Your objective:
An exact transcript of every entry is required, without any of the pictures.

Excerpted records:
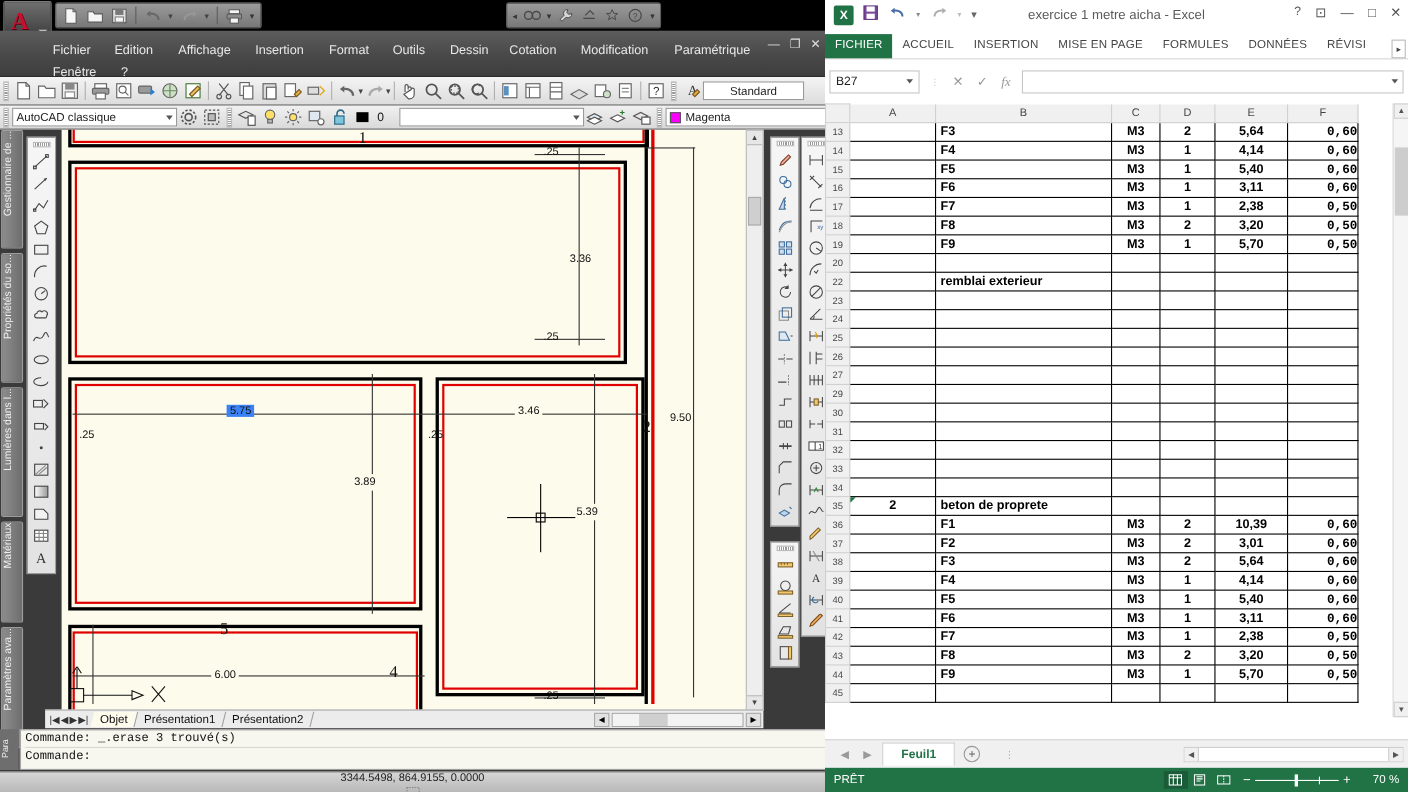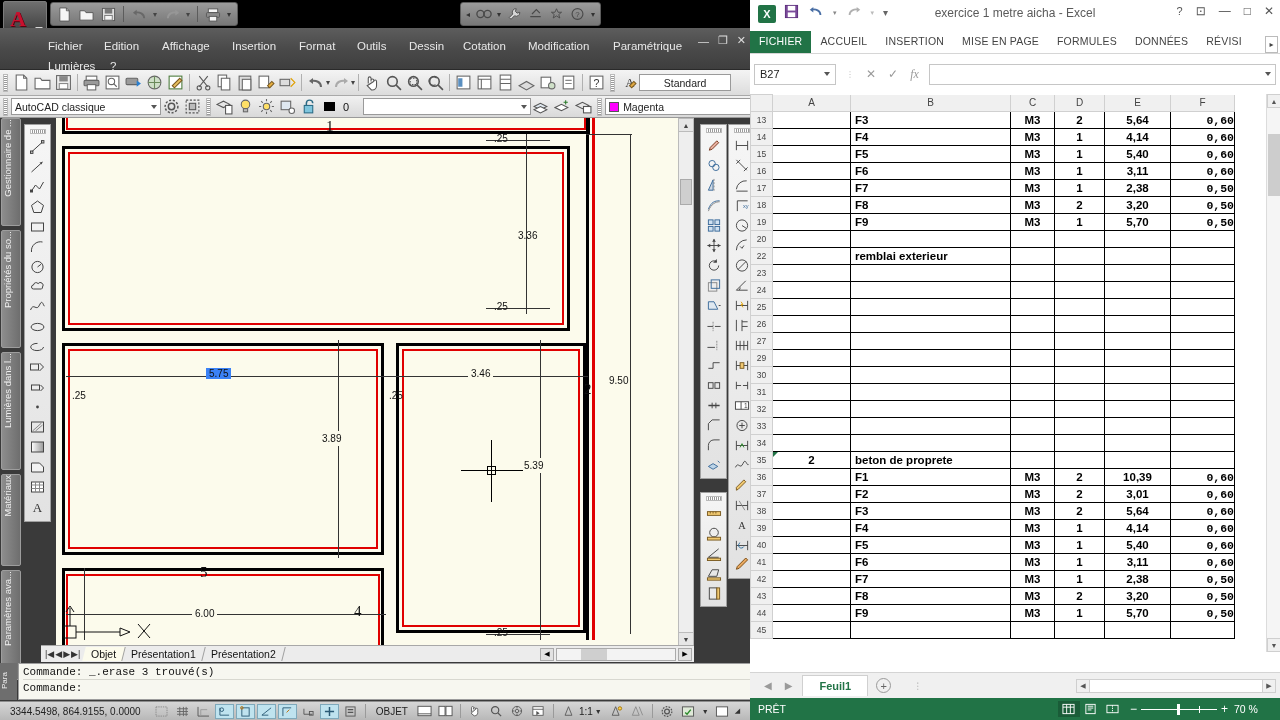--- a/index.html
+++ b/index.html
@@ -378,7 +378,7 @@
     <span class="menu-item" style="left:463px;top:12px">Cotation</span>
     <span class="menu-item" style="left:528px;top:12px">Modification</span>
     <span class="menu-item" style="left:613px;top:12px">Paramétrique</span>
-    <span class="menu-item" style="left:48px;top:32px">Lumières</span>
+    <span class="menu-item" style="left:48px;top:32px">Fenêtre</span>
     <span class="menu-item" style="left:110px;top:32px">?</span>
     <div class="win-btns">
       <span>—</span>

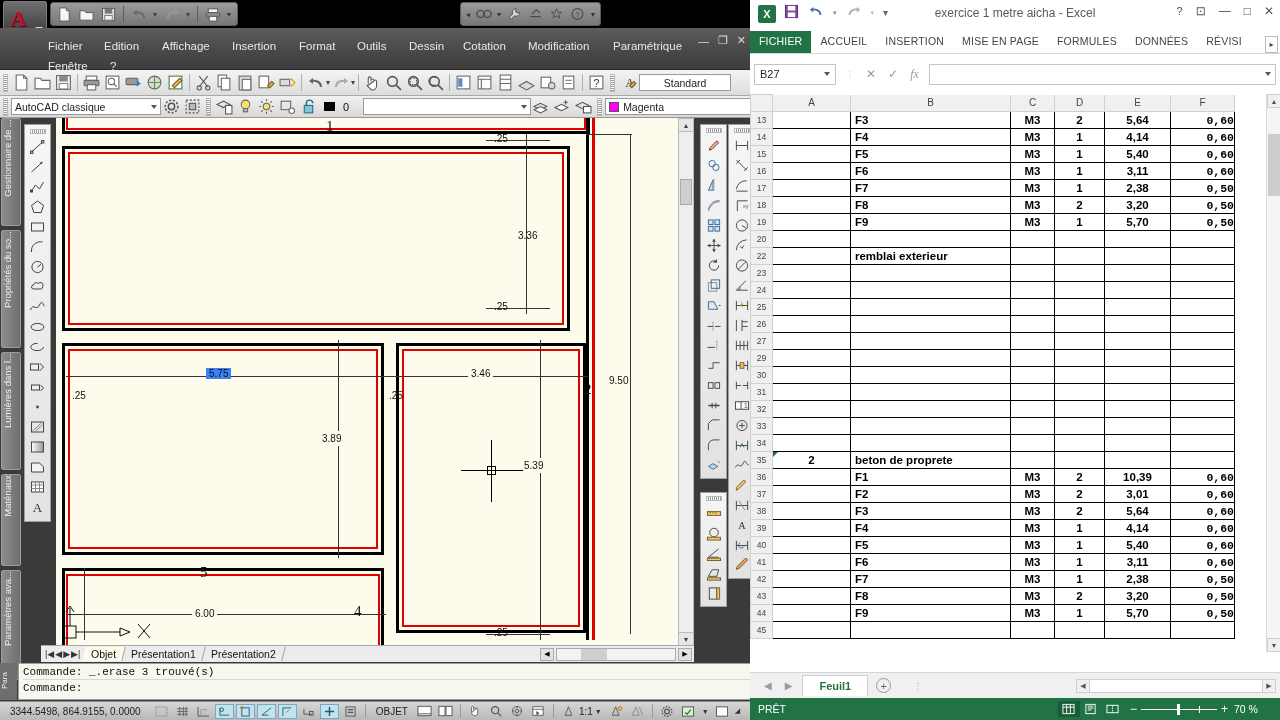--- a/index.html
+++ b/index.html
@@ -171,7 +171,7 @@
     position: absolute; left: 0; top: 701px; width: 750px; height: 19px;
     background: linear-gradient(180deg,#d6d6d6,#b8b8b8);
     border-top: 1px solid #8d8d8d;
-    display: flex; align-items: center; font-size: 10px; color: #222;
+    display: flex; align-items: center; font-size: 10px; color: #222; flex-direction: column;
   }
   .sb-icn {
     width: 19px; height: 15px; margin: 0 1px; flex: none;

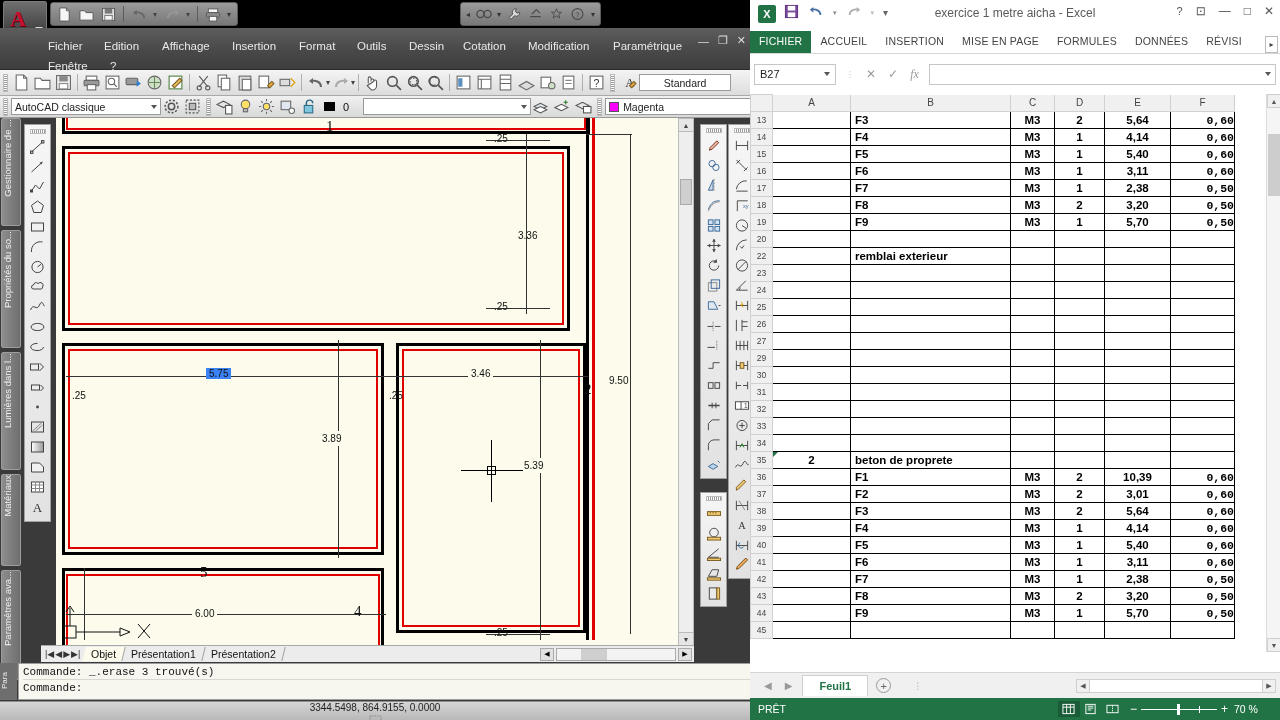--- a/index.html
+++ b/index.html
@@ -1695,7 +1695,7 @@
         </span>
         <span style="font-size:12px">+</span>
       </span>
-      <span style="min-width:38px;text-align:left">70 %</span>
+      <span style="min-width:38px;text-align:right">70 %</span>
     </span>
   </div>
 </div>

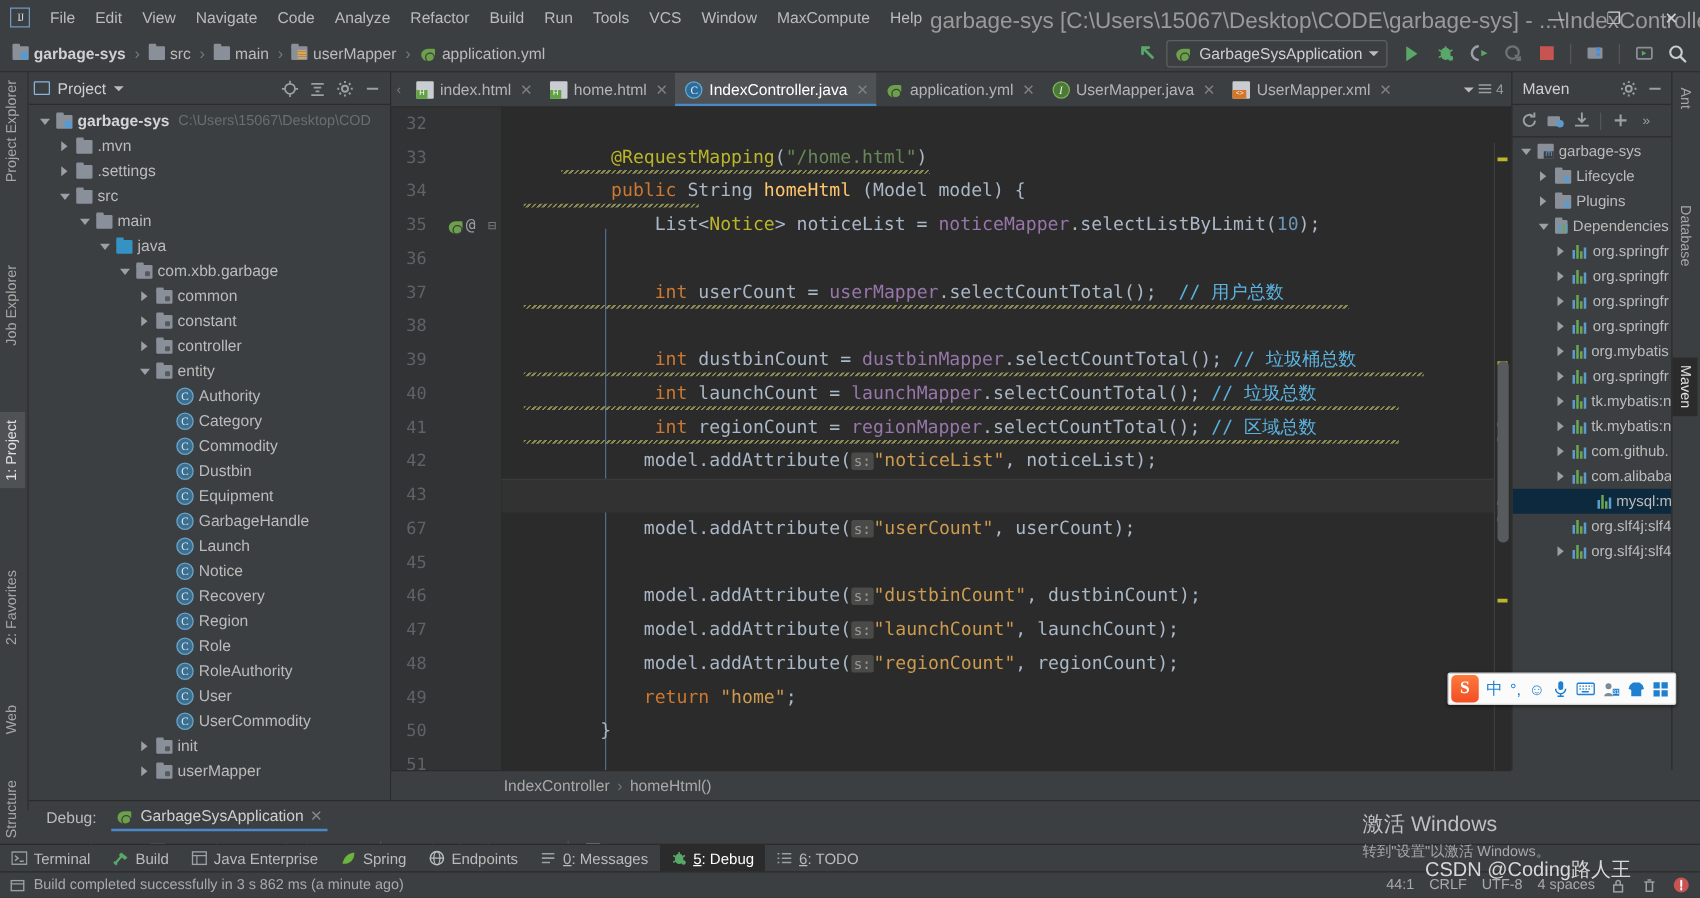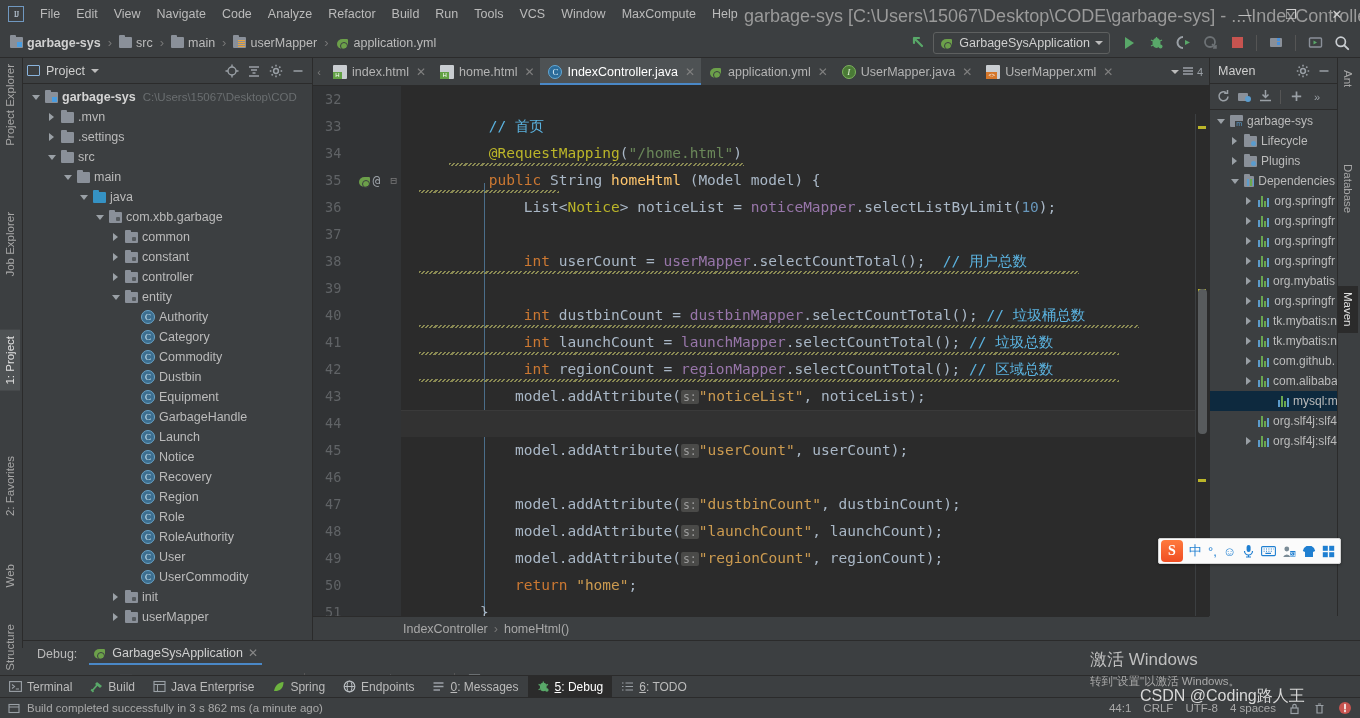--- a/index.html
+++ b/index.html
@@ -781,7 +781,6 @@
         <div class="indent-guide" style="top:97px;bottom:0;left:83px"></div>
         <div id="codelines">
             <div class="cline"></div>
-            <div class="cline"><span class="idf">        </span><span class="cmt-cn">// 首页</span></div>
             <div class="cline" style="position: relative;"><span class="idf">        </span><span class="ann">@RequestMapping</span><span class="idf">(</span><span class="str">"/home.html"</span><span class="idf">)</span><div style="position: absolute; left: 48px; bottom: 1px; width: 295px; height: 3px; background: repeating-linear-gradient(135deg, rgb(154, 154, 90) 0px, rgb(154, 154, 90) 1.5px, transparent 1.5px, transparent 3px); opacity: 0.85;"></div></div>
             <div class="cline" style="position: relative;"><span class="idf">        </span><span class="kw">public</span><span class="idf"> String </span><span class="fn">homeHtml</span><span class="idf"> (Model model) {</span><div style="position: absolute; left: 18px; bottom: 1px; width: 140px; height: 3px; background: repeating-linear-gradient(135deg, rgb(154, 154, 90) 0px, rgb(154, 154, 90) 1.5px, transparent 1.5px, transparent 3px); opacity: 0.85;"></div></div>
             <div class="cline"><span class="idf">            List&lt;</span><span class="ann">Notice</span><span class="idf">&gt; noticeList = </span><span class="fld">noticeMapper</span><span class="idf">.selectListByLimit(</span><span class="num">10</span><span class="idf">);</span></div>

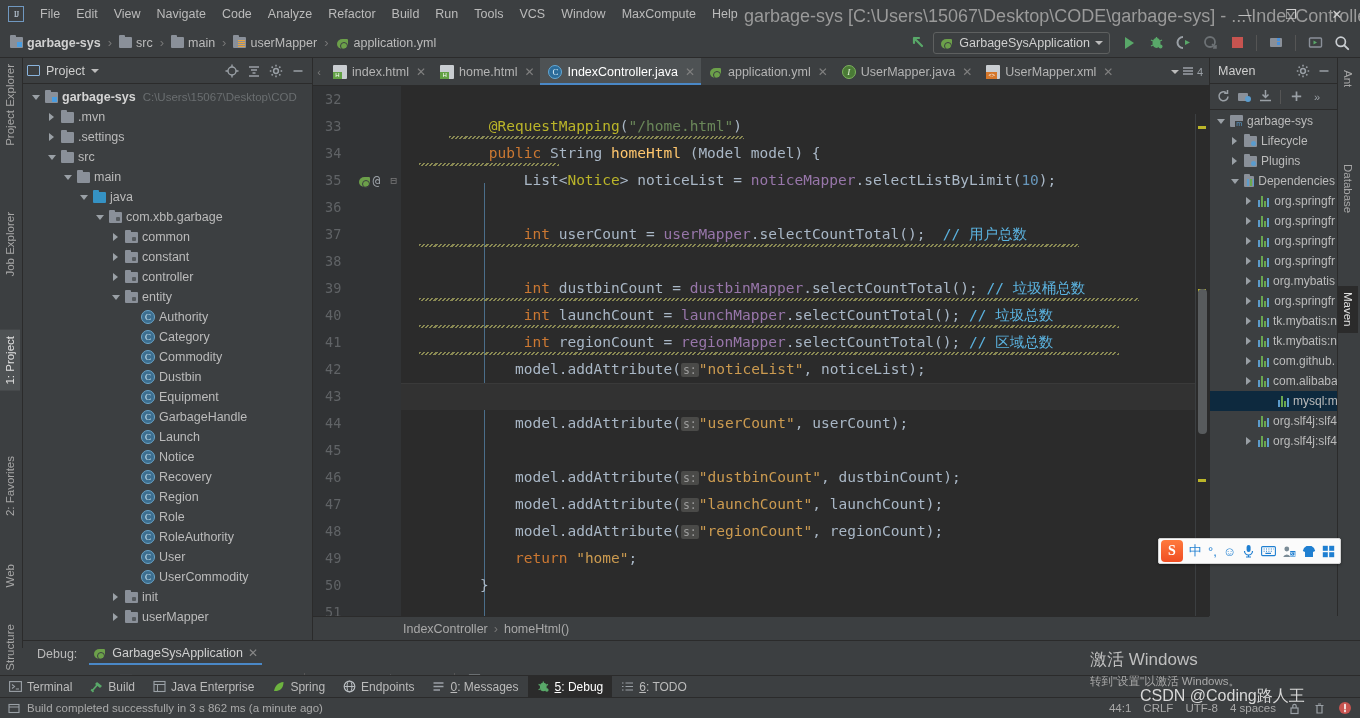--- a/index.html
+++ b/index.html
@@ -768,7 +768,7 @@
           <div class="gline">41</div>
           <div class="gline">42</div>
           <div class="gline">43</div>
-          <div class="gline">44</div>
+          <div class="gline">67</div>
           <div class="gline">45</div>
           <div class="gline">46</div>
           <div class="gline">47</div>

Exercise solution:
--- a/index.html
+++ b/index.html
@@ -378,7 +378,7 @@
     <span class="menu-item" style="left:463px;top:12px">Cotation</span>
     <span class="menu-item" style="left:528px;top:12px">Modification</span>
     <span class="menu-item" style="left:613px;top:12px">Paramétrique</span>
-    <span class="menu-item" style="left:48px;top:32px">Lumières</span>
+    <span class="menu-item" style="left:48px;top:32px">Fenêtre</span>
     <span class="menu-item" style="left:110px;top:32px">?</span>
     <div class="win-btns">
       <span>—</span>

--- a/index.html
+++ b/index.html
@@ -171,7 +171,7 @@
     position: absolute; left: 0; top: 701px; width: 750px; height: 19px;
     background: linear-gradient(180deg,#d6d6d6,#b8b8b8);
     border-top: 1px solid #8d8d8d;
-    display: flex; align-items: center; font-size: 10px; color: #222;
+    display: flex; align-items: center; font-size: 10px; color: #222; flex-direction: column;
   }
   .sb-icn {
     width: 19px; height: 15px; margin: 0 1px; flex: none;

--- a/index.html
+++ b/index.html
@@ -1695,7 +1695,7 @@
         </span>
         <span style="font-size:12px">+</span>
       </span>
-      <span style="min-width:38px;text-align:left">70 %</span>
+      <span style="min-width:38px;text-align:right">70 %</span>
     </span>
   </div>
 </div>

--- a/index.html
+++ b/index.html
@@ -781,7 +781,6 @@
         <div class="indent-guide" style="top:97px;bottom:0;left:83px"></div>
         <div id="codelines">
             <div class="cline"></div>
-            <div class="cline"><span class="idf">        </span><span class="cmt-cn">// 首页</span></div>
             <div class="cline" style="position: relative;"><span class="idf">        </span><span class="ann">@RequestMapping</span><span class="idf">(</span><span class="str">"/home.html"</span><span class="idf">)</span><div style="position: absolute; left: 48px; bottom: 1px; width: 295px; height: 3px; background: repeating-linear-gradient(135deg, rgb(154, 154, 90) 0px, rgb(154, 154, 90) 1.5px, transparent 1.5px, transparent 3px); opacity: 0.85;"></div></div>
             <div class="cline" style="position: relative;"><span class="idf">        </span><span class="kw">public</span><span class="idf"> String </span><span class="fn">homeHtml</span><span class="idf"> (Model model) {</span><div style="position: absolute; left: 18px; bottom: 1px; width: 140px; height: 3px; background: repeating-linear-gradient(135deg, rgb(154, 154, 90) 0px, rgb(154, 154, 90) 1.5px, transparent 1.5px, transparent 3px); opacity: 0.85;"></div></div>
             <div class="cline"><span class="idf">            List&lt;</span><span class="ann">Notice</span><span class="idf">&gt; noticeList = </span><span class="fld">noticeMapper</span><span class="idf">.selectListByLimit(</span><span class="num">10</span><span class="idf">);</span></div>

--- a/index.html
+++ b/index.html
@@ -768,7 +768,7 @@
           <div class="gline">41</div>
           <div class="gline">42</div>
           <div class="gline">43</div>
-          <div class="gline">44</div>
+          <div class="gline">67</div>
           <div class="gline">45</div>
           <div class="gline">46</div>
           <div class="gline">47</div>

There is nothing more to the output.